Sarah Fitzsimmons let her then 4-year-old daughter, Samantha Rose, pick out what she was going to wear each day. “I wanted her to feel that she was listened to, that she had control over her life and that her opinions mattered,” she says. “Part of being assertive is having confidence in your ability to make good choices. So I gave her room to make some mistakes-wearing shoes that were too small, for instance. That way she could learn how to correct herself.”
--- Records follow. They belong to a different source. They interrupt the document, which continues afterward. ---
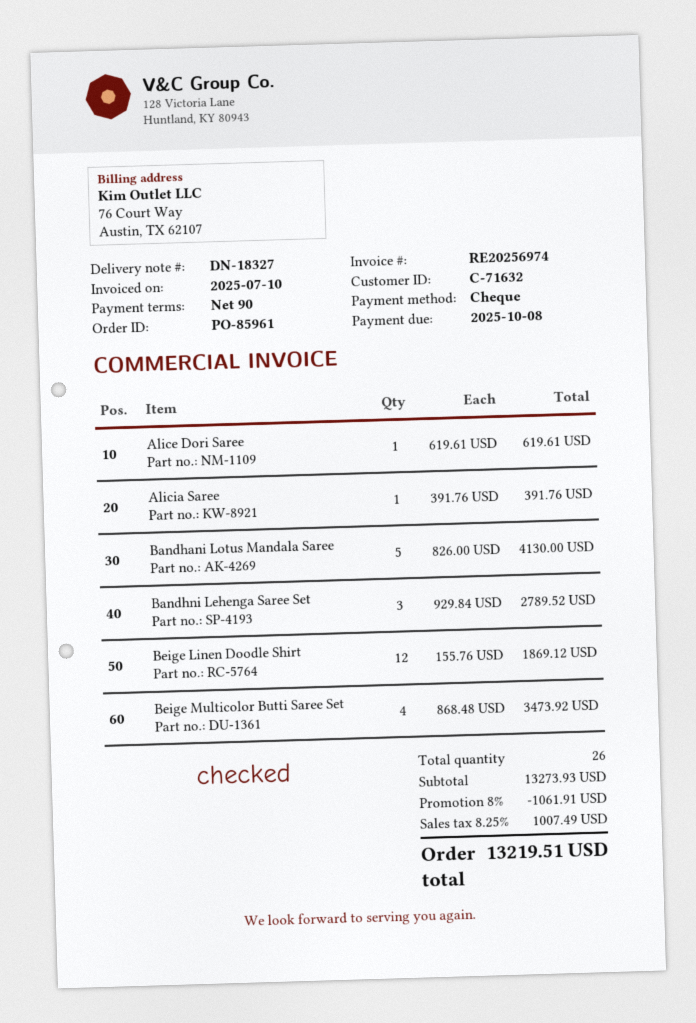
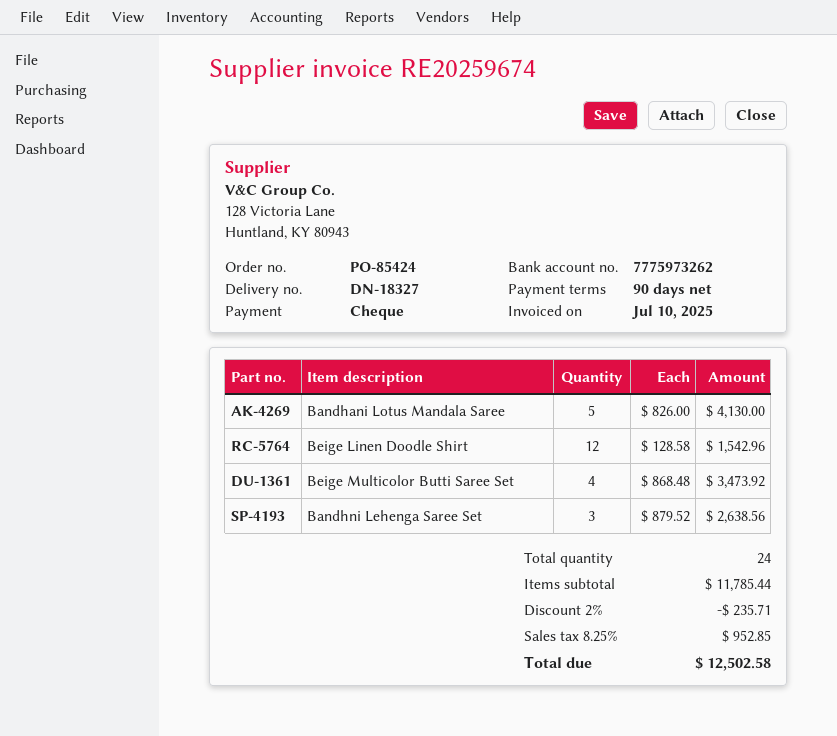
order number: PO-85961 -> PO-85424
invoice number: RE20256974 -> RE20259674
Alice Dori Saree: 1 x 619.61 = 619.61 -> none
Alicia Saree: 1 x 391.76 = 391.76 -> none
Bandhni Lehenga Saree Set: 3 x 929.84 = 2789.52 -> 3 x 879.52 = 2638.56
Beige Linen Doodle Shirt: 12 x 155.76 = 1869.12 -> 12 x 128.58 = 1542.96
total quantity: 26 -> 24
subtotal: 13273.93 -> 11785.44
discount: 8% = 1061.91 -> 2% = 235.71
tax: 8.25% = 1007.49 -> 8.25% = 952.85
total: 13219.51 -> 12502.58

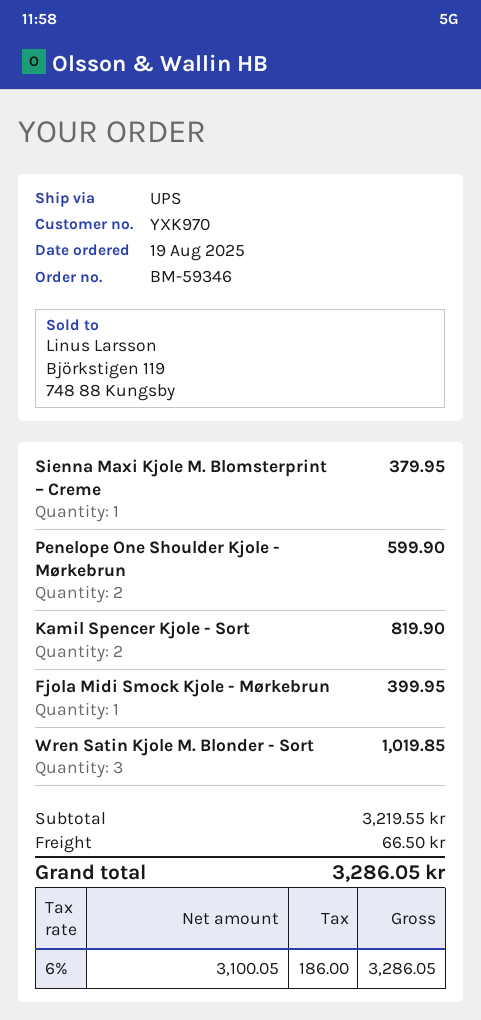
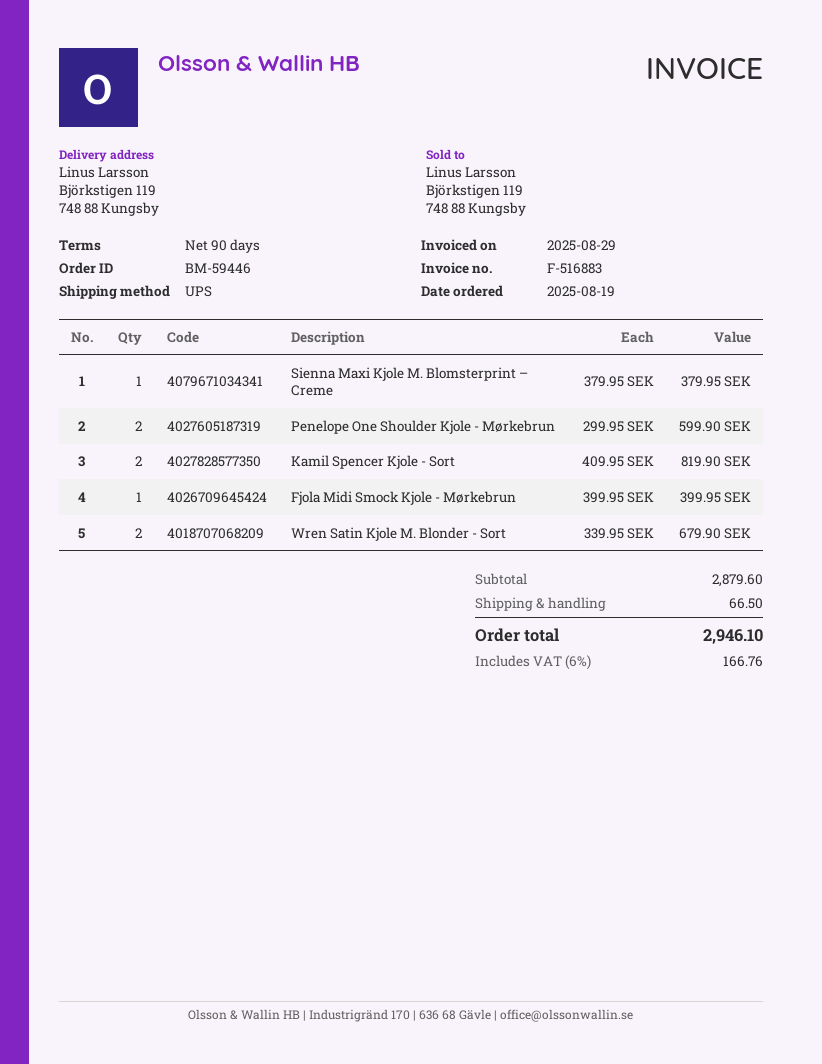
order number: BM-59346 -> BM-59446
Wren Satin Kjole M. Blonder - Sort: 3 for 1019.85 -> 2 for 679.90
subtotal: 3219.55 -> 2879.60
tax: 6% = 186.00 -> 6% = 166.76
total: 3286.05 -> 2946.10

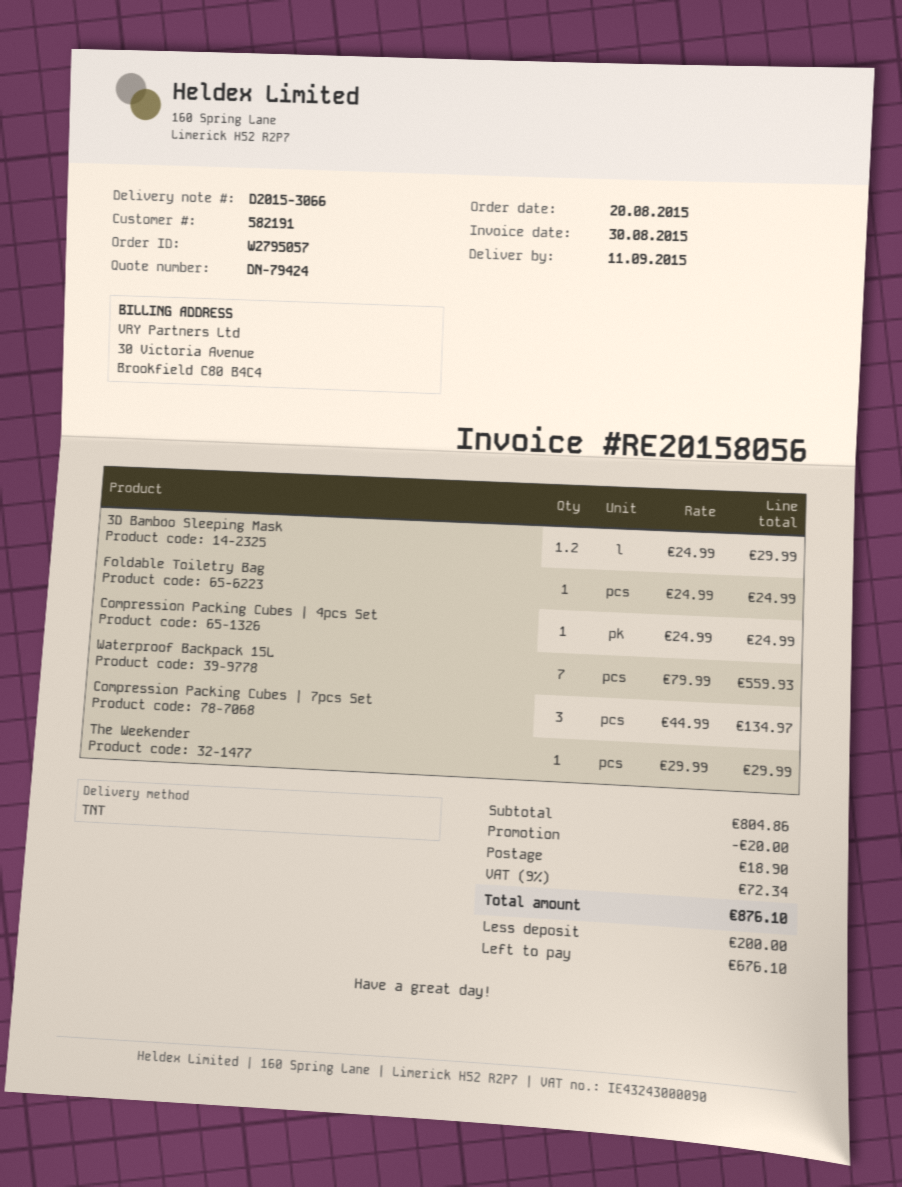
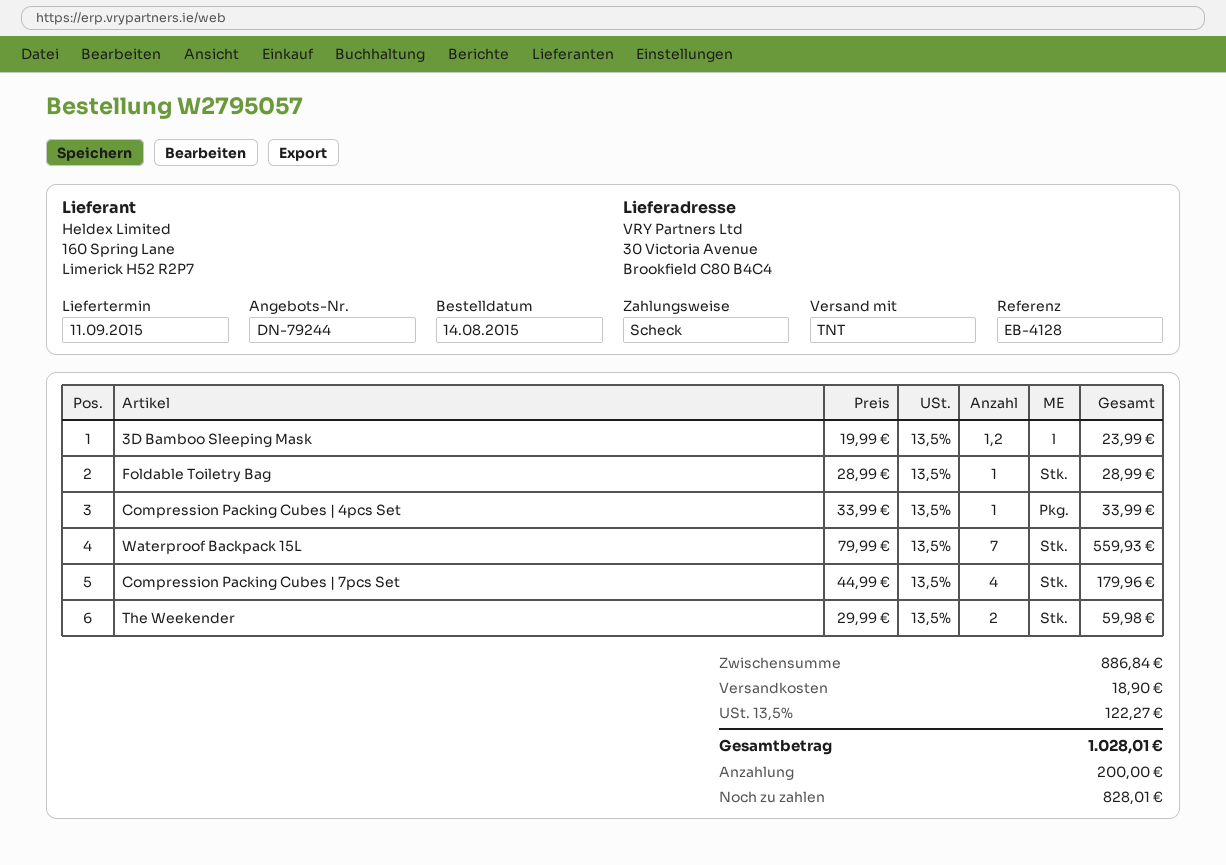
quote number: DN-79424 -> DN-79244
order date: 2015-08-20 -> 2015-08-14
3D Bamboo Sleeping Mask: 1.2 x 24.99 = 29.99 -> 1.2 x 19.99 = 23.99
Foldable Toiletry Bag: 1 x 24.99 = 24.99 -> 1 x 28.99 = 28.99
Compression Packing Cubes | 4pcs Set: 1 x 24.99 = 24.99 -> 1 x 33.99 = 33.99
Compression Packing Cubes | 7pcs Set: 3 x 44.99 = 134.97 -> 4 x 44.99 = 179.96
The Weekender: 1 x 29.99 = 29.99 -> 2 x 29.99 = 59.98
subtotal: 804.86 -> 886.84
discount: 20.00 -> none
tax: 9% = 72.34 -> 13.5% = 122.27
total: 876.10 -> 1028.01
balance: 676.10 -> 828.01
This isn’t to say that you have to go along with your child every time he decides to do something -just that you shouldn’t ignore or negate his feelings. If, for instance, your son wants to go to a friend’s birthday party on the same weekend you’ve made arrangements to visit your mother, try saying, “I know you’re disappointed, and it’s okay to feel upset. But we’ve already made plans to see Grandma.” If you acknowledge your child’s feelings, he’ll be more comfortable airing them in the future.
Practice, Practice
Once you’ve laid the groundwork for assertiveness, encourage your kids to practice in the “real” world. Laura Pinnick has encouraged her children to order for themselves in restaurants from the time they were preschoolers. “I wanted them to learn that though the waitress is there to serve them, they still need to be polite and say ‘please’ and ‘thank you.’”
The goal is to teach your kids to make their needs known in a polite, nonconfrontational way. Children also learn by example, says Dr. Hanson, so when you stand up for yourself-when returning damaged merchandise to a reluctant store owner, say, or stopping someone from cutting ahead in line-try to be as friendly, forth-right, and matter-of-fact about it as possible.
Encourage kids to think for themselves
Once your child is old enough to carry on a conversation, encourage her to speak her mind-even if you disagree with her. That means, for example, that you can’t get annoyed with your daughter for disliking your best friend’s son. “If a child is shot down every time she has an opinion that differs from those of their parents, she’ll shy away from asserting herself,” points out Fischoff. Do, however, insist that she treat your friend’s son cordially.
The dinner table is a great place to promote independent thinking. Ask a 3- or 4-year old what her favorite color is, and why. Ask a school-age child who the best basketball player is, what she’d do with a millions dollars, or why there’s so much pollution even though almost everyone thinks polluting is bad. Posing open-ended or provocative questions shows a child there isn’t necessarily one right answer in life. And teaching her she can arrive at her right answer will help her trust her own opinions. Plus, she’ll get practice verbalizing her position and listening to the other side of the argument. And being able to stand up for what you believe-without alienating others- is the ultimate badge of assertiveness.